When they start their own business, most people have a specific lifestyle in mind. It’s normally based around a significant increase in either the amount of spare time or spare cash they have available. Often it’s an ambitious mixture of both!
And how many business owners actually achieve this? Sadly, very few. Starting a business tends to eat up spare time and money like no other activity!
But it is possible to create a business that will thrive despite you – the business owner – working in it for just one day a week.
And it doesn’t have to be a massive business. Although in the first few years any business will need a lot of TLC, with a fair degree of success you should be able to take yourself out and work on other things (or enjoy time at home!) by your third year.
Here are the three areas you need to focus on if you want to build a business working just one day a week:
Work ON your business not IN it
Let’s be realistic here. If you only want to work one day a week, then you either need;
A) A business where you can earn a lot of money in a short space of time (perhaps as a freelancer with an awesome day rate), or
B) A business that can be run and executed by staff.
The latter is more common. Your goal is to remove yourself from the business and spend your one day a week working ON the business and not IN it. So you don’t make anything, or deliver any of the service, or deal with the clients.

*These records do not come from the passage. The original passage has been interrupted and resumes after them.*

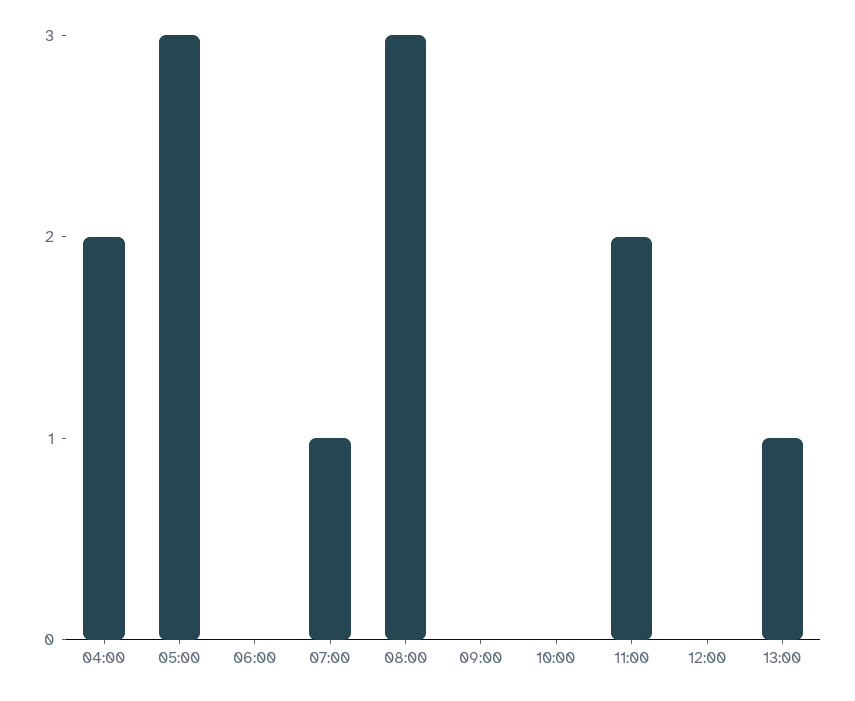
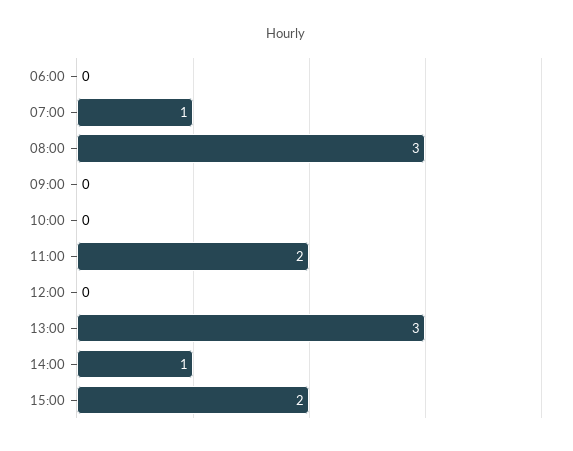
04:00: 2 -> none
05:00: 3 -> none
13:00: 1 -> 3
14:00: none -> 1
15:00: none -> 2

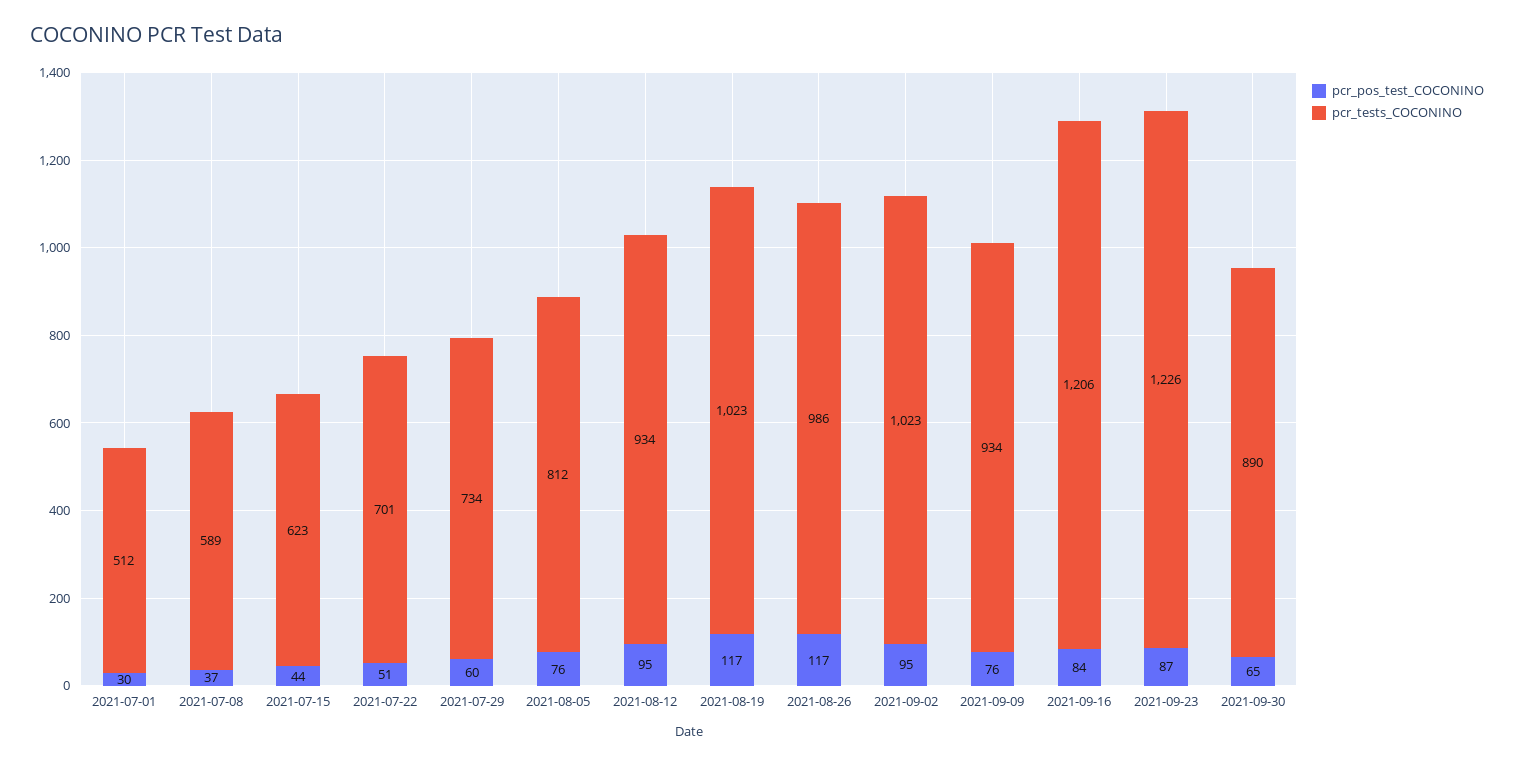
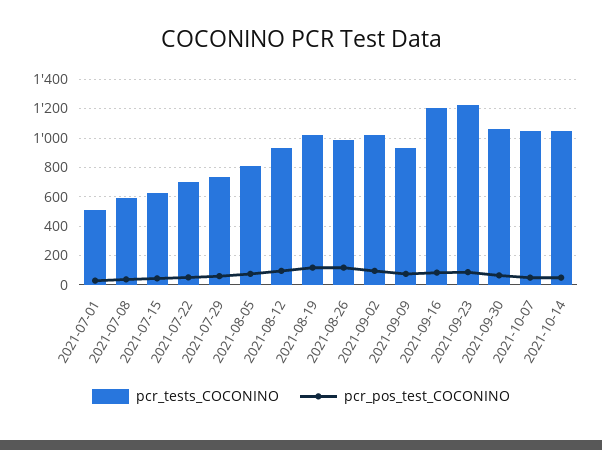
pcr_tests_COCONINO, 2021-09-30: 890 -> 1050
pcr_tests_COCONINO, 2021-10-07: none -> 1050
pcr_pos_test_COCONINO, 2021-10-07: none -> 50
pcr_tests_COCONINO, 2021-10-14: none -> 1050
pcr_pos_test_COCONINO, 2021-10-14: none -> 50

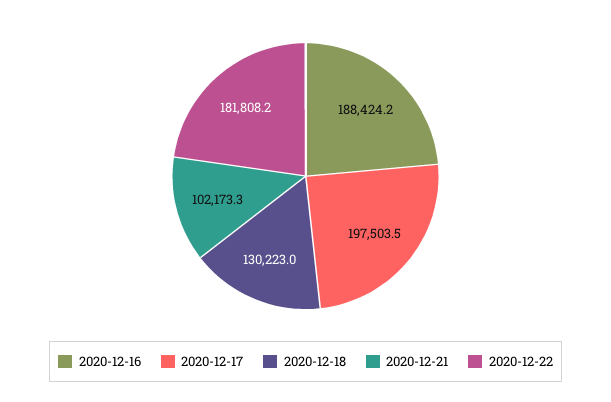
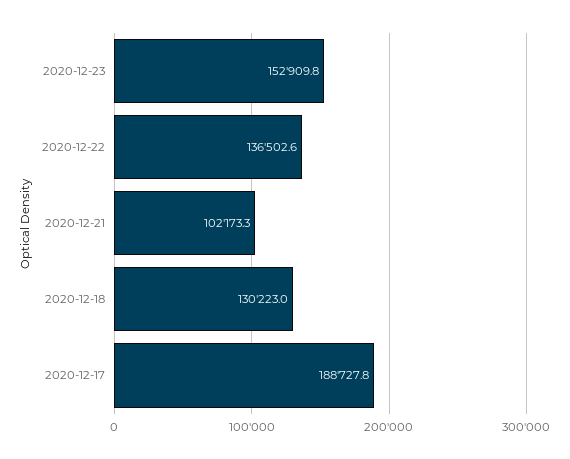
2020-12-16: 188424.2 -> none
2020-12-17: 197503.5 -> 188727.8
2020-12-22: 181808.2 -> 136502.6
2020-12-23: none -> 152909.8

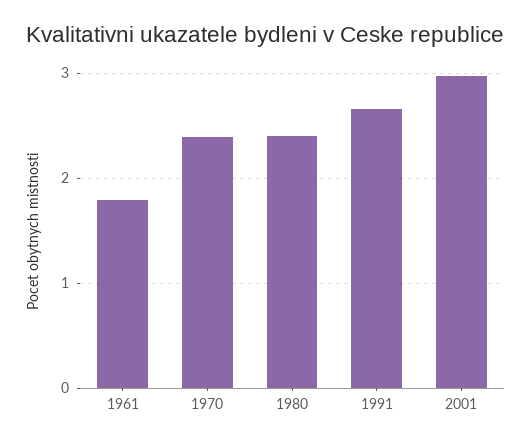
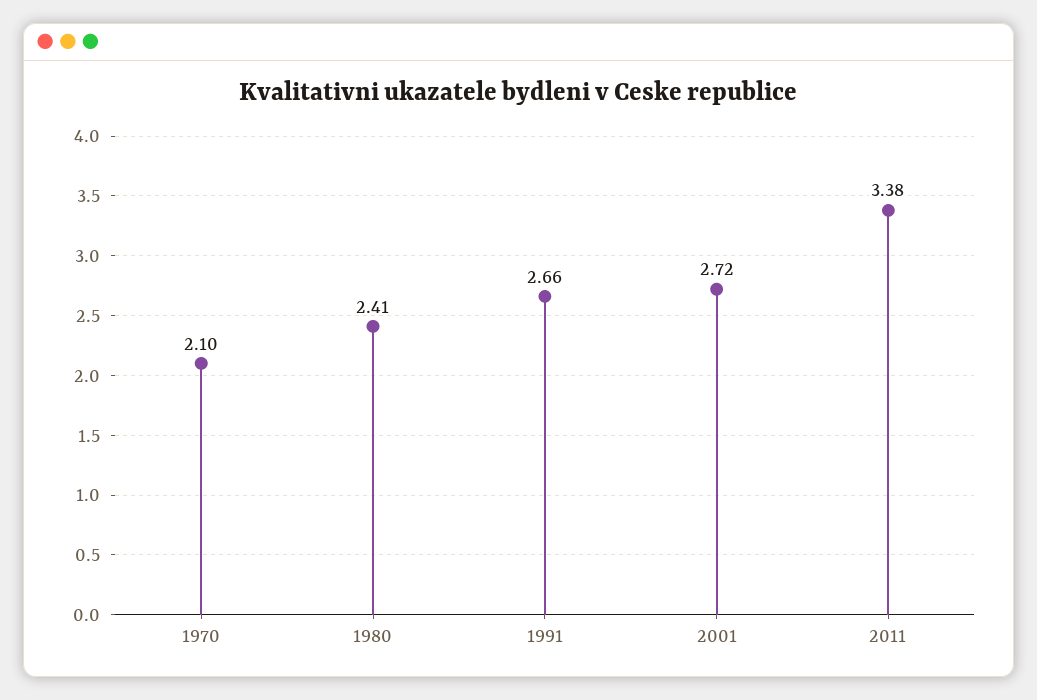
1961: 1.8 -> none
1970: 2.4 -> 2.1
2001: 3 -> 2.72
2011: none -> 3.38

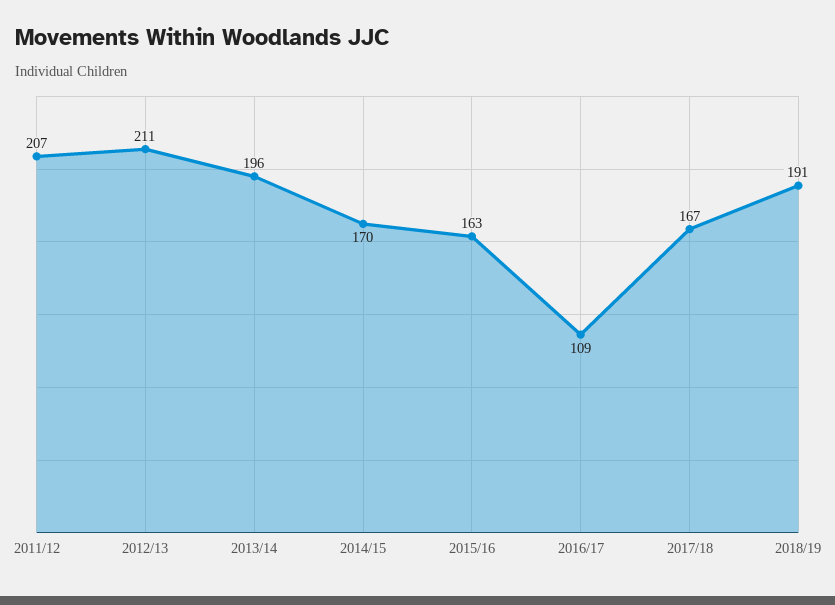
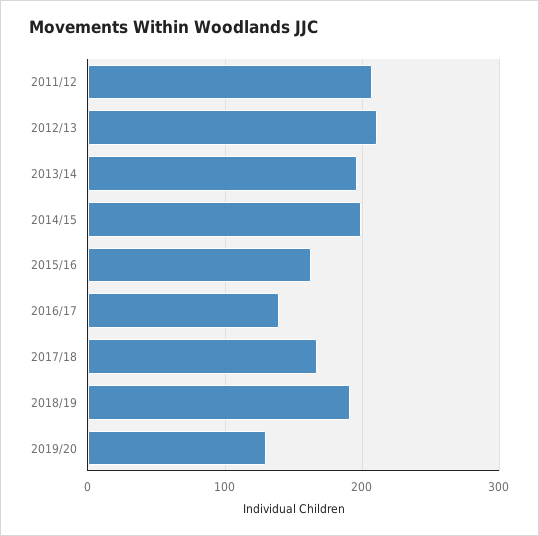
2014/15: 170 -> 200
2016/17: 109 -> 140
2019/20: none -> 130

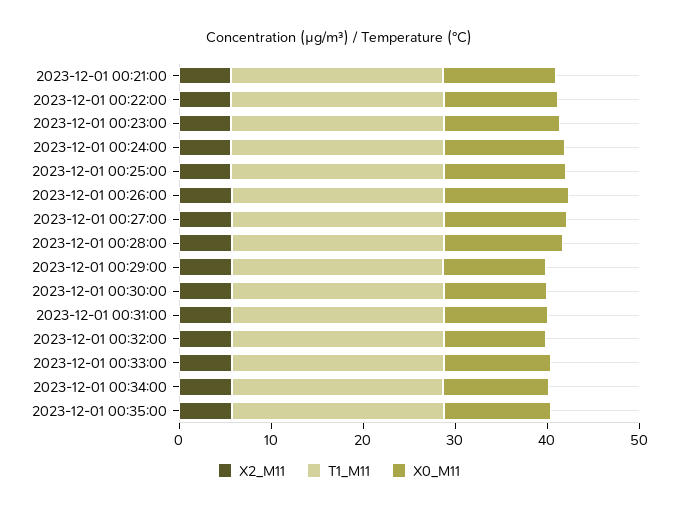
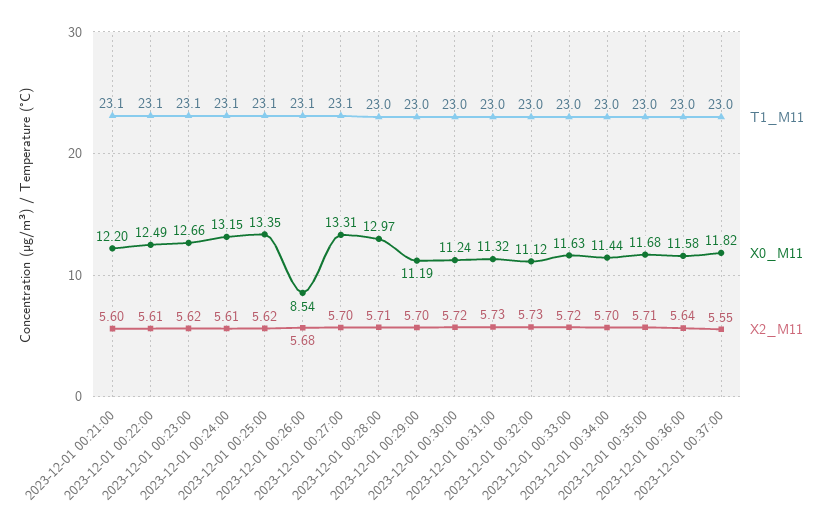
X0_M11, 2023-12-01 00:26:00: 14 -> 8.54
T1_M11, 2023-12-01 00:36:00: none -> 23
X0_M11, 2023-12-01 00:36:00: none -> 11.58
X2_M11, 2023-12-01 00:36:00: none -> 5.64
T1_M11, 2023-12-01 00:37:00: none -> 23
X0_M11, 2023-12-01 00:37:00: none -> 11.82
X2_M11, 2023-12-01 00:37:00: none -> 5.55

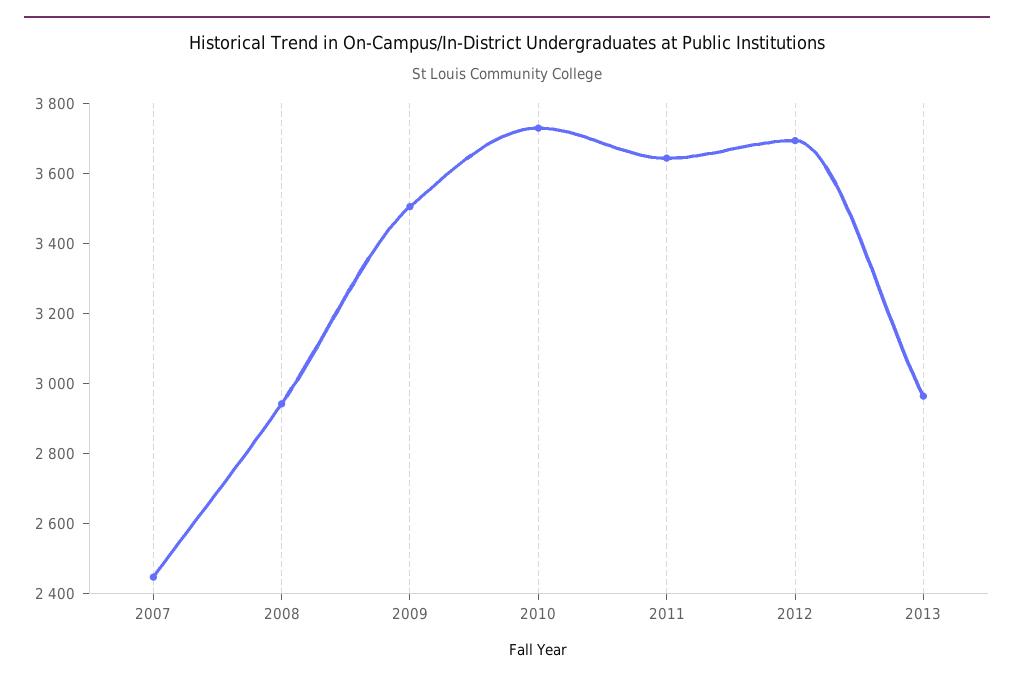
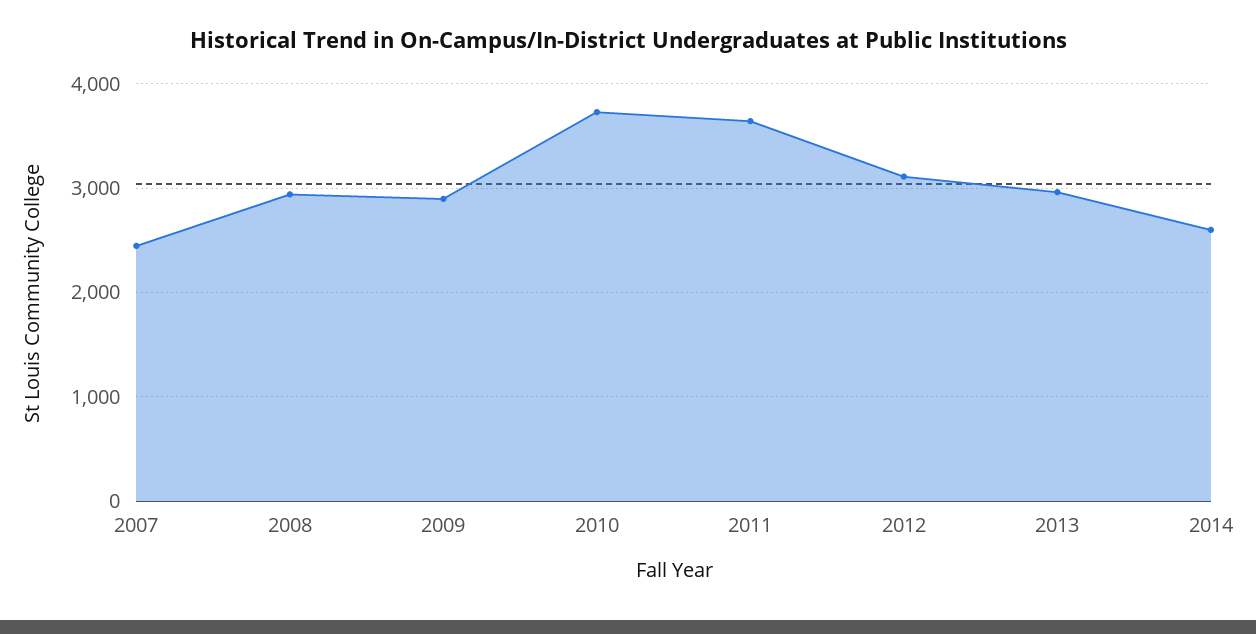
2009: 3500 -> 2900
2012: 3700 -> 3100
2014: none -> 2600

Everything in the business can happen without you being involved in any way. In fact, you may not even be the person who takes responsibility for it day to day; you may have a manager running it for you. If this sounds impossible right now, relax, you’re not alone in thinking that way. It’s actually easy to have your business run exactly the way you want it to but not by you. Here’s how.
Train your staff well and set clear goals
To work just one day a week you need to give your team the freedom to do what they think is best while you’re not there. You can’t afford to be a bottleneck for decision making, So train them well – get the best training you can afford – then give them the freedom to make decisions.
The key to this is setting clear goals and measuring them on whether or not they achieve them, rather than how they achieve it. You will also need to set some guidelines on roughly what they can and can’t do along the way.
The best guidelines are clearly defined, well-written systems. These document exactly how you want your business to be run. Get your staff to follow these systems accurately and you will get a well-run, efficient business that works exactly as you want it to, without you being there.
If you are serious about building a business that thrives without you, there is a book you must own. Buy The E-Myth revisited by Michael Gerber.